_MATERIAL SUPPLIED_:
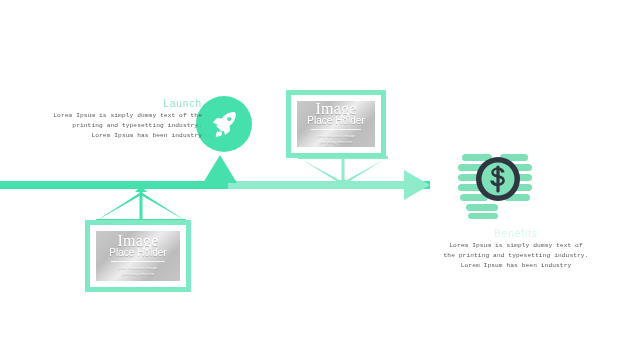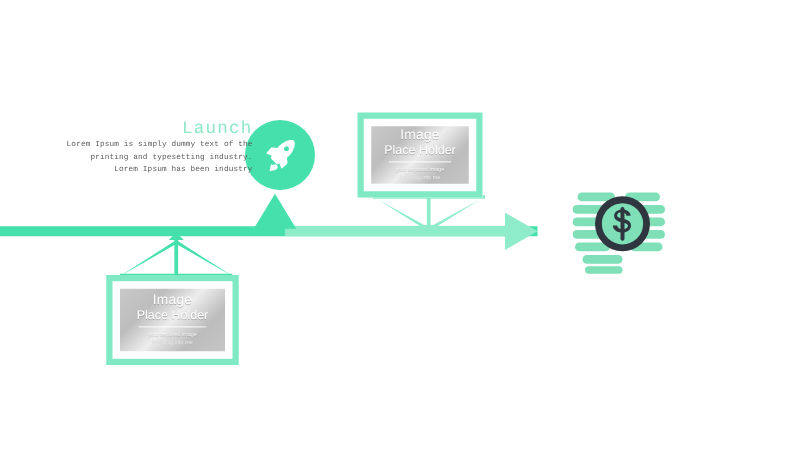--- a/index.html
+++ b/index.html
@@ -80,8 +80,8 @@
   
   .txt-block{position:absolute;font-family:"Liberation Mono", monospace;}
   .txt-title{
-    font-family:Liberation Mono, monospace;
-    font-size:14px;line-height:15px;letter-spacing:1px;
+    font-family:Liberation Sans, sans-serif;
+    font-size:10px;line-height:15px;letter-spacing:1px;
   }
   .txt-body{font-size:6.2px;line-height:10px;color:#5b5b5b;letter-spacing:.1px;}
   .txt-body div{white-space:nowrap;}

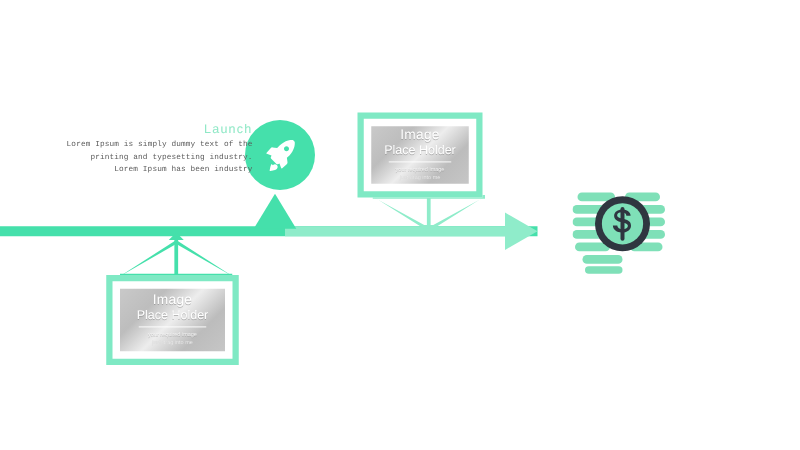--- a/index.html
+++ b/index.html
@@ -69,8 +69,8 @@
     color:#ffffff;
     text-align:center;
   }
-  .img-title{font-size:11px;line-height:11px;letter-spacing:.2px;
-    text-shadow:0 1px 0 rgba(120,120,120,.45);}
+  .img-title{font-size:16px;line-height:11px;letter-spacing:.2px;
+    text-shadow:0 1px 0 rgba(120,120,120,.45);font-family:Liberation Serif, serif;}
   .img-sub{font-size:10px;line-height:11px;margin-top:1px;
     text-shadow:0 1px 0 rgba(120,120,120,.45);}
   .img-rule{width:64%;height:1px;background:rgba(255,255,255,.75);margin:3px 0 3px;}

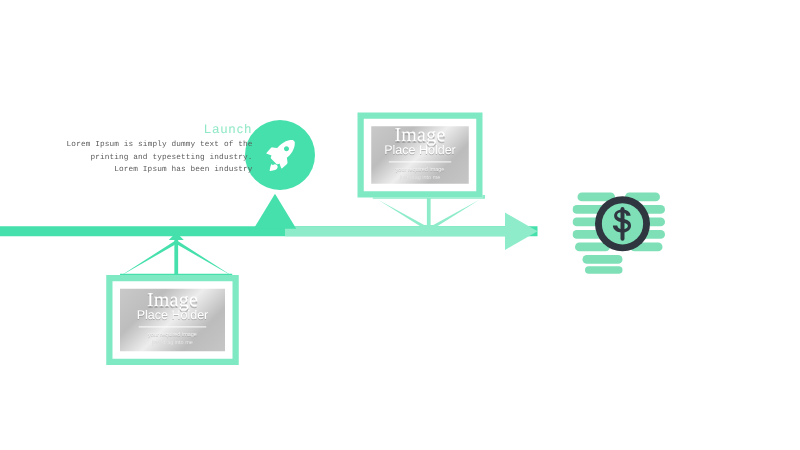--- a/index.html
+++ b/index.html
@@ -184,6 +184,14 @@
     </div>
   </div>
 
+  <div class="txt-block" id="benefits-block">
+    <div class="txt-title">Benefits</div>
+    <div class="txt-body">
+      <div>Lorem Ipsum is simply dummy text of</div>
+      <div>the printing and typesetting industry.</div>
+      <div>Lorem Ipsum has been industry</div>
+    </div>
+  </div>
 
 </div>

_WHAT THE TASK REQUIRES_:
Transcribe exactly the lines above, running from the one that contains "font-family:Liberation Mono, monospace;" through the final line of the listing, and skip every picture.

_RESPONSE TO THIS EXERCISE_:
-    font-family:Liberation Mono, monospace;
-    font-size:14px;line-height:15px;letter-spacing:1px;
+    font-family:Liberation Sans, sans-serif;
+    font-size:10px;line-height:15px;letter-spacing:1px;
   }
   .txt-body{font-size:6.2px;line-height:10px;color:#5b5b5b;letter-spacing:.1px;}
   .txt-body div{white-space:nowrap;}

--- a/index.html
+++ b/index.html
@@ -69,8 +69,8 @@
     color:#ffffff;
     text-align:center;
   }
-  .img-title{font-size:11px;line-height:11px;letter-spacing:.2px;
-    text-shadow:0 1px 0 rgba(120,120,120,.45);}
+  .img-title{font-size:16px;line-height:11px;letter-spacing:.2px;
+    text-shadow:0 1px 0 rgba(120,120,120,.45);font-family:Liberation Serif, serif;}
   .img-sub{font-size:10px;line-height:11px;margin-top:1px;
     text-shadow:0 1px 0 rgba(120,120,120,.45);}
   .img-rule{width:64%;height:1px;background:rgba(255,255,255,.75);margin:3px 0 3px;}

--- a/index.html
+++ b/index.html
@@ -184,6 +184,14 @@
     </div>
   </div>
 
+  <div class="txt-block" id="benefits-block">
+    <div class="txt-title">Benefits</div>
+    <div class="txt-body">
+      <div>Lorem Ipsum is simply dummy text of</div>
+      <div>the printing and typesetting industry.</div>
+      <div>Lorem Ipsum has been industry</div>
+    </div>
+  </div>
 
 </div>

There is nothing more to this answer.